The switch disconnector expediently has a stationary female contact and a sliding contact which is supported firmly on the fixing means via a hollow connecting rod, a switching pin, whose movement is guided by the sliding contact, being provided for the purpose of making contact with the female contact, which is driven via drive means arranged in the connecting conductor. The drive means arranged in the hollow connecting conductor are encapsulated by said connecting conductor such that voltage peaks at corners and edges of the drive means are even avoided during a drive movement, and thus partial discharges are avoided. Furthermore, the switch disconnector has two stationary contact pieces, which can be held in a simple manner. It is thus no longer necessary to mount a contact piece on the fixing means in a complex manner such that it can move.
In one further expedient refinement of the invention, at least one drive shaft is provided for the purpose of introducing a drive movement into the switch disconnector. In this case, each drive shaft is mounted in the fixing means by means of an expedient rotary bearing, expedient sealing means ensuring gas-tight bushing of the drive shaft through the outer wall of the fixing means. In accordance with this embodiment of the invention, the drive movement can be introduced via a rotary movement into the interior of the outdoor bushing, which interior is gas-insulated during operation.
In accordance with one expedient development, an isolating rocker made from an insulating material is provided for the purpose of introducing a drive movement. The isolating rocker is, for example, mechanically connected to a coupling rod, which forms a switching pin at its end which is remote from the isolating rocker, said switching pin producing the conductive connection between the contact pieces of the switch disconnector in a contact position of said switch disconnector. The isolating rocker converts a rotary movement, as a drive movement, into a linear movement and introduces a translational movement into the switch disconnector, in which case this switch disconnector is correspondingly designed as a push switch.
A grounding switch is advantageously provided. The grounding switch is connected to the fixing means and has a switching pin which makes contact, in a grounding position, with a conductor, which is electrically connected to the switch disconnector. In order to drive the grounding switch, a grounding shaft is expediently provided which is mounted in the fixing means. In this case, the grounding shaft is driven, for example, by motor or by hand.
In accordance with one preferred exemplary embodiment, the fixing means have an intermediate housing which delimits an intermediate cavity extending a cavity of the insulator.

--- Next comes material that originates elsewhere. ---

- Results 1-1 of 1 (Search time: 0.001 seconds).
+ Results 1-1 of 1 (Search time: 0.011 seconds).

The intermediate housing is connected, for example, to connecting means which are connected to the insulator. In this case, the connecting means are a flange connection which is adhesively bonded to the insulator. The intermediate housing is fixedly connected to the connecting means by means of a screw connection, for example. As a deviation from this, the intermediate housing is integrally formed on the connecting means. In this case the entire fixing means are produced from a metallic material, such as aluminum. The intermediate housing therefore provides, for example, the mechanical robustness required for fixing a grounding switch or for holding an isolating rocker.

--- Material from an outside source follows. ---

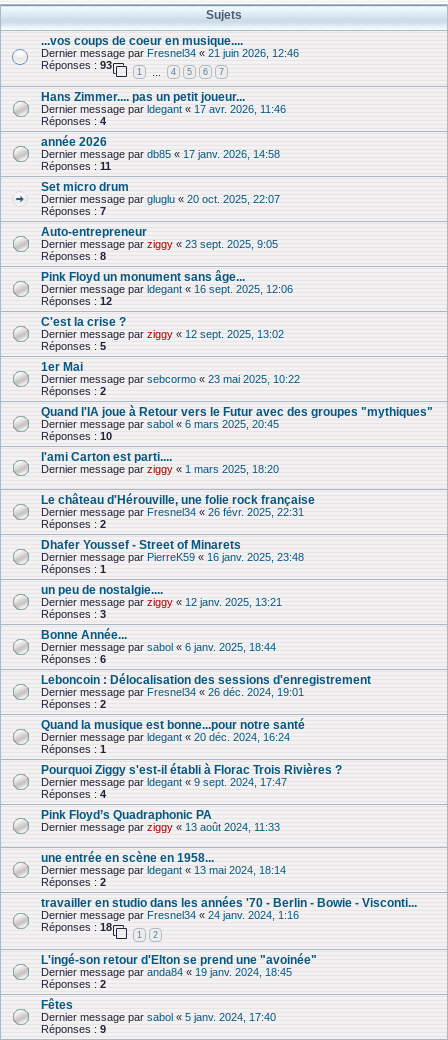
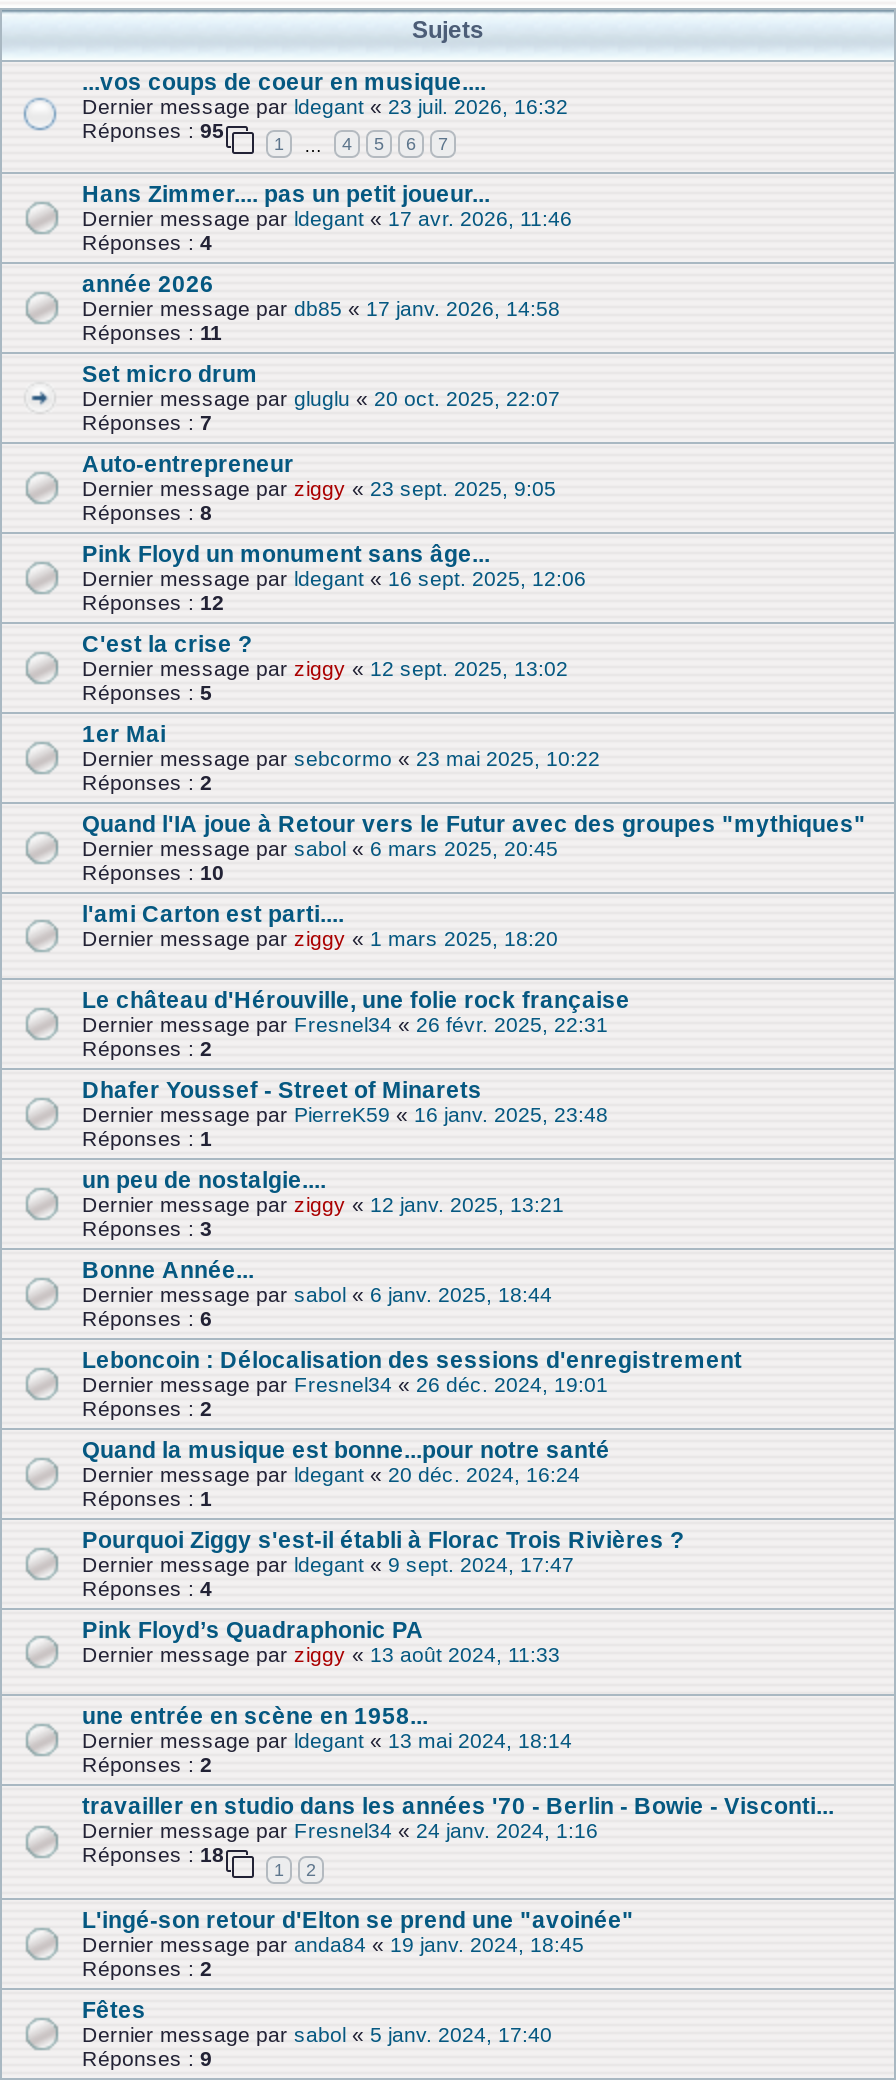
- Dernier message par Fresnel34 «21 juin 2026, 12:46
+ Dernier message par ldegant «23 juil. 2026, 16:32

- Réponses : 93
+ Réponses : 95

The intermediate housing expediently has an angled housing having a curved profile. A curved profile is particularly advantageous when two or more outdoor bushings are fixed to the housing in order to provide the required distance between the outdoor connections of these outdoor bushings.
The outdoor bushing advantageously has a current transformer which is at ground potential on the secondary side. In this case, the current transformer is arranged in the region of the fixing means such that the ground potential required on the secondary side is always provided during operation of the outdoor bushing. Further advantages result if the current transformer is a current adapter which can also be detached from a fixedly mounted outdoor bushing in a simple manner, namely by simply removing it from the insulator without opening the gas chamber.

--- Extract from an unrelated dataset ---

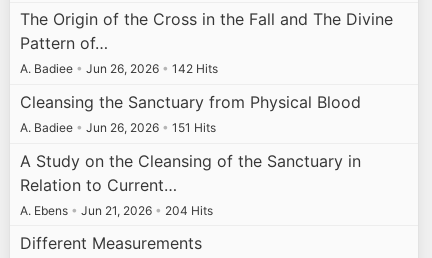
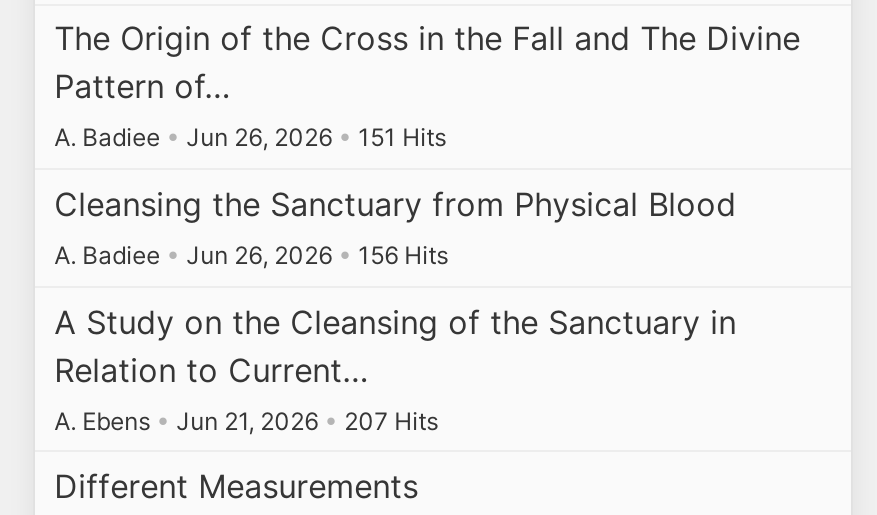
- A. Badiee • Jun 26, 2026 • 142 Hits

+ A. Badiee • Jun 26, 2026 • 156 Hits

moved up: A. Badiee • Jun 26, 2026 • 151 Hits

- A. Ebens • Jun 21, 2026 • 204 Hits
+ A. Ebens • Jun 21, 2026 • 207 Hits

The fixing means are expediently electrically connected to field control elements for the purpose of avoiding partial discharges.
A display element may also be advantageous for the purpose of displaying the position of the switch disconnector.
At least one drive unit, which is supported on the fixing means, is advantageously provided for the purpose of producing a drive movement. It is thus possible for the outdoor bushing according to the invention to be produced as a ready-to-operate individual component irrespective of the later use.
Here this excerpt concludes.